▸ Listed entries
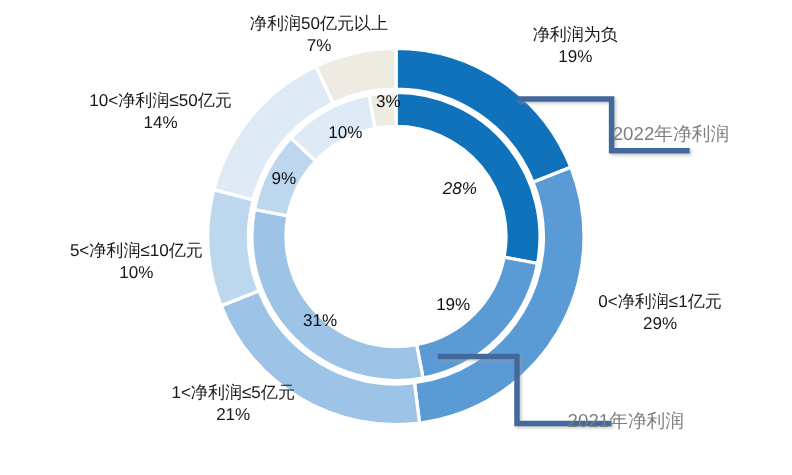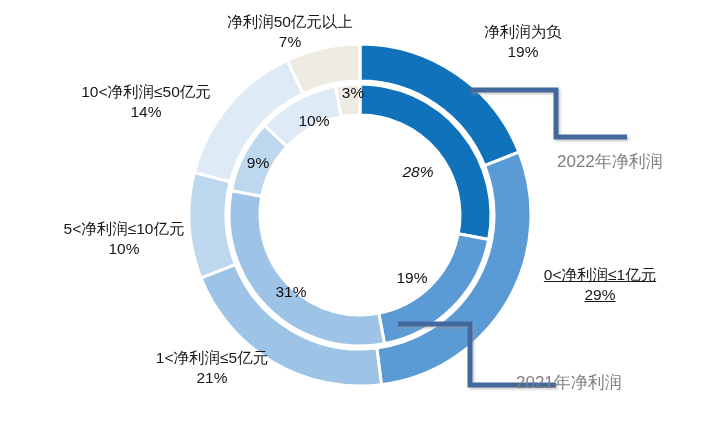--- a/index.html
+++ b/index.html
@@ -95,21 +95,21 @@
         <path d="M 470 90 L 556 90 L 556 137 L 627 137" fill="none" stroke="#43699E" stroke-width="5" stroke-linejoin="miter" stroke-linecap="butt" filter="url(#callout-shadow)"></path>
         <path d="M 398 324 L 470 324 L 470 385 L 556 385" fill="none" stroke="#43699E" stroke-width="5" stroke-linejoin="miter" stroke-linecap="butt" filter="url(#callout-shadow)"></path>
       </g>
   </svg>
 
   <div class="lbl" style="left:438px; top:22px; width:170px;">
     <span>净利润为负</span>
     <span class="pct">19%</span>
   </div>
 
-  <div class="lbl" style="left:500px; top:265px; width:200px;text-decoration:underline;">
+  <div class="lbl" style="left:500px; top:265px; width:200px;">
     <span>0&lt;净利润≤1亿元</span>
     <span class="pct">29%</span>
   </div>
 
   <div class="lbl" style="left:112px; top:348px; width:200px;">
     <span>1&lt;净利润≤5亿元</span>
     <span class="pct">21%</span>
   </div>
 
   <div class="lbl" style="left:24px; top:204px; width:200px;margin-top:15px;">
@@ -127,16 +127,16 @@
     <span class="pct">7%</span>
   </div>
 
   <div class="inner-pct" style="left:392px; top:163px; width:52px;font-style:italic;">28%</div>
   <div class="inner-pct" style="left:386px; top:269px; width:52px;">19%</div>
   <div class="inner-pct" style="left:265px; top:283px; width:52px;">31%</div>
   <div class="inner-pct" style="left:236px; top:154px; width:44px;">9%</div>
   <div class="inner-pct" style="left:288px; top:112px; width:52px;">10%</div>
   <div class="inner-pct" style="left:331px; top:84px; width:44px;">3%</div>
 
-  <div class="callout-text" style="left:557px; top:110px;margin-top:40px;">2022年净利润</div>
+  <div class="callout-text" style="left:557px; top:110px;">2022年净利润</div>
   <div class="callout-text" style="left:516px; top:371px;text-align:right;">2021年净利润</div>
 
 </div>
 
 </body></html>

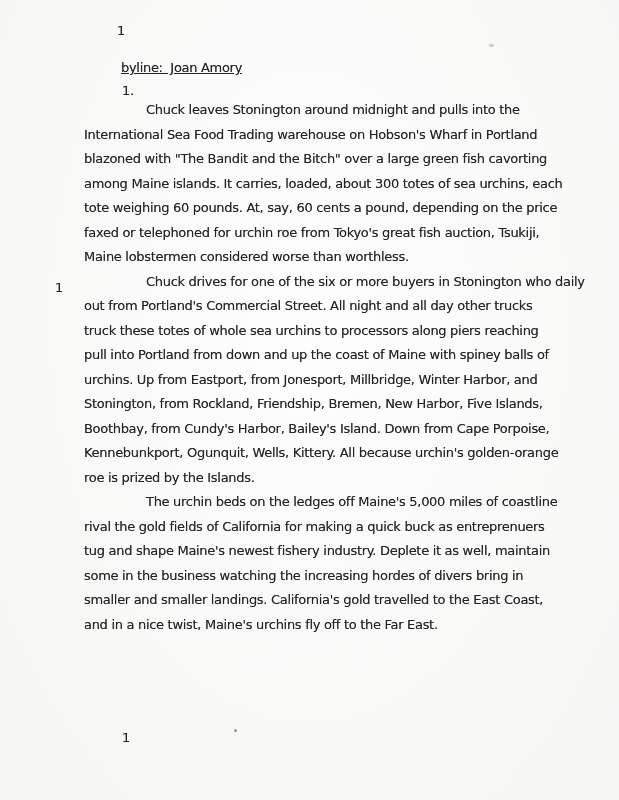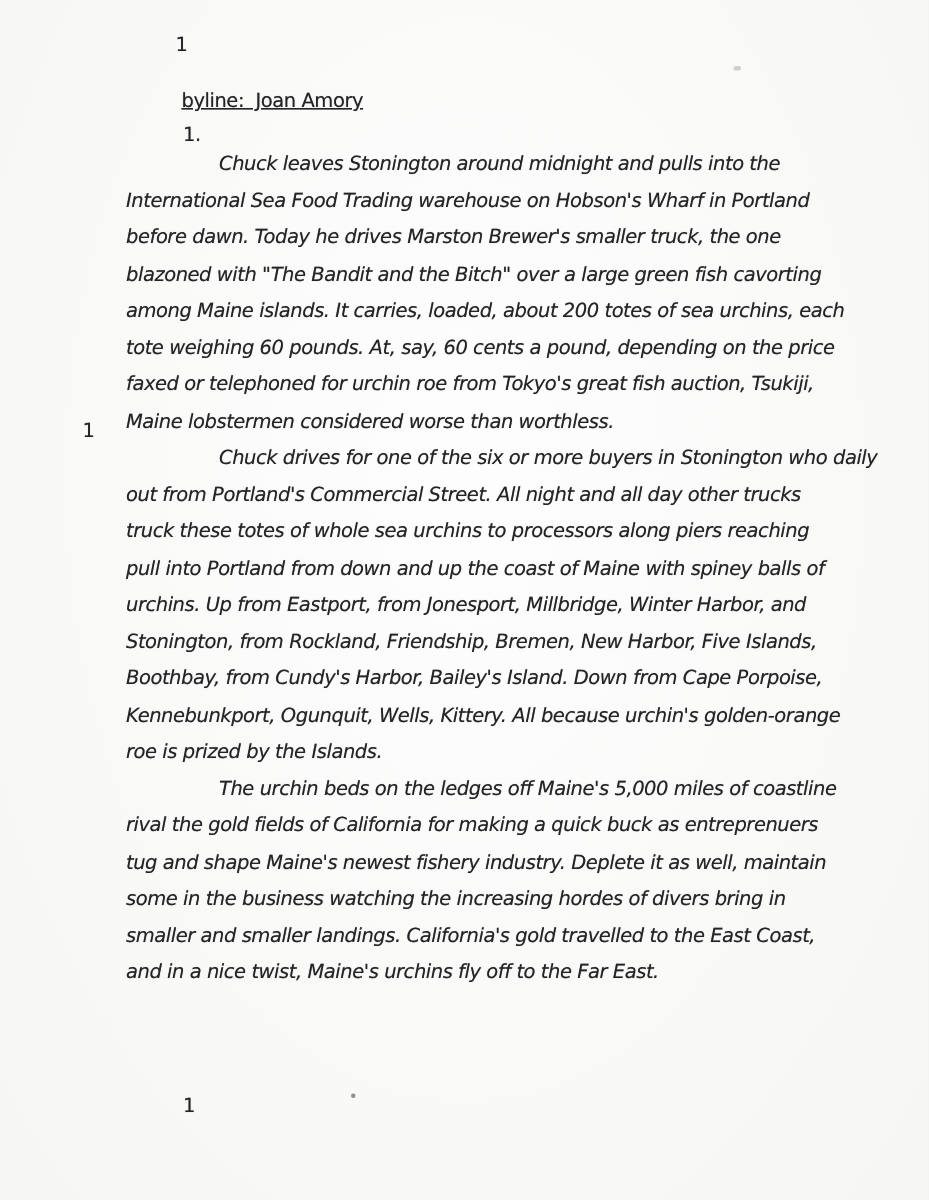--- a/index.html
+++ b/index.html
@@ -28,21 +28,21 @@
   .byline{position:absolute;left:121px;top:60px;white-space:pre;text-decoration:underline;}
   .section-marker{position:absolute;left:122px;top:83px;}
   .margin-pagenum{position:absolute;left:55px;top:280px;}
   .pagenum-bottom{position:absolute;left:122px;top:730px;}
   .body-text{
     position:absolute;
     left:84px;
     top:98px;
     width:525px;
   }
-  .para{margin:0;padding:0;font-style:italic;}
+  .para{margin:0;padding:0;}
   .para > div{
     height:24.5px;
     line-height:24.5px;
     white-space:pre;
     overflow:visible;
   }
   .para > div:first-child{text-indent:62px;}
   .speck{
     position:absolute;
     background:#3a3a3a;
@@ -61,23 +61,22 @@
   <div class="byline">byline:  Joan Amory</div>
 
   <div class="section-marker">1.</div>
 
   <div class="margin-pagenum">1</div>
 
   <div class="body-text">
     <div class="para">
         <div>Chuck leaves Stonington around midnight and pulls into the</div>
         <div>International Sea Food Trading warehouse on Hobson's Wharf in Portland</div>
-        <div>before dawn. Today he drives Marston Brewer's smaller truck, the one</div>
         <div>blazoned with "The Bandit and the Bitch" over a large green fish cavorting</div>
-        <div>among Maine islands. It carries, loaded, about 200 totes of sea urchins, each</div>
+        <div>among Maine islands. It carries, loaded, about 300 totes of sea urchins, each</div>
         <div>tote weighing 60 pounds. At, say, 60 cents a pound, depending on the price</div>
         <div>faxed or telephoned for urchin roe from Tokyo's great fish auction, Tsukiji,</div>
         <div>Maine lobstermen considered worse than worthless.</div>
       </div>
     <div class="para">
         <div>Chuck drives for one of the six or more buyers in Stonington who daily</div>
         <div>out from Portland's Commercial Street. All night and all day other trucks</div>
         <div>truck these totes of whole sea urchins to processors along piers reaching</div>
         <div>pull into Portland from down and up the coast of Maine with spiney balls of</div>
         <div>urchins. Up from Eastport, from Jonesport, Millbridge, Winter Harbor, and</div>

▸ What is expected
In the entries above, count the lines that contain the string "decoration" and reply with the number only.

▸ Solution to the exercise
2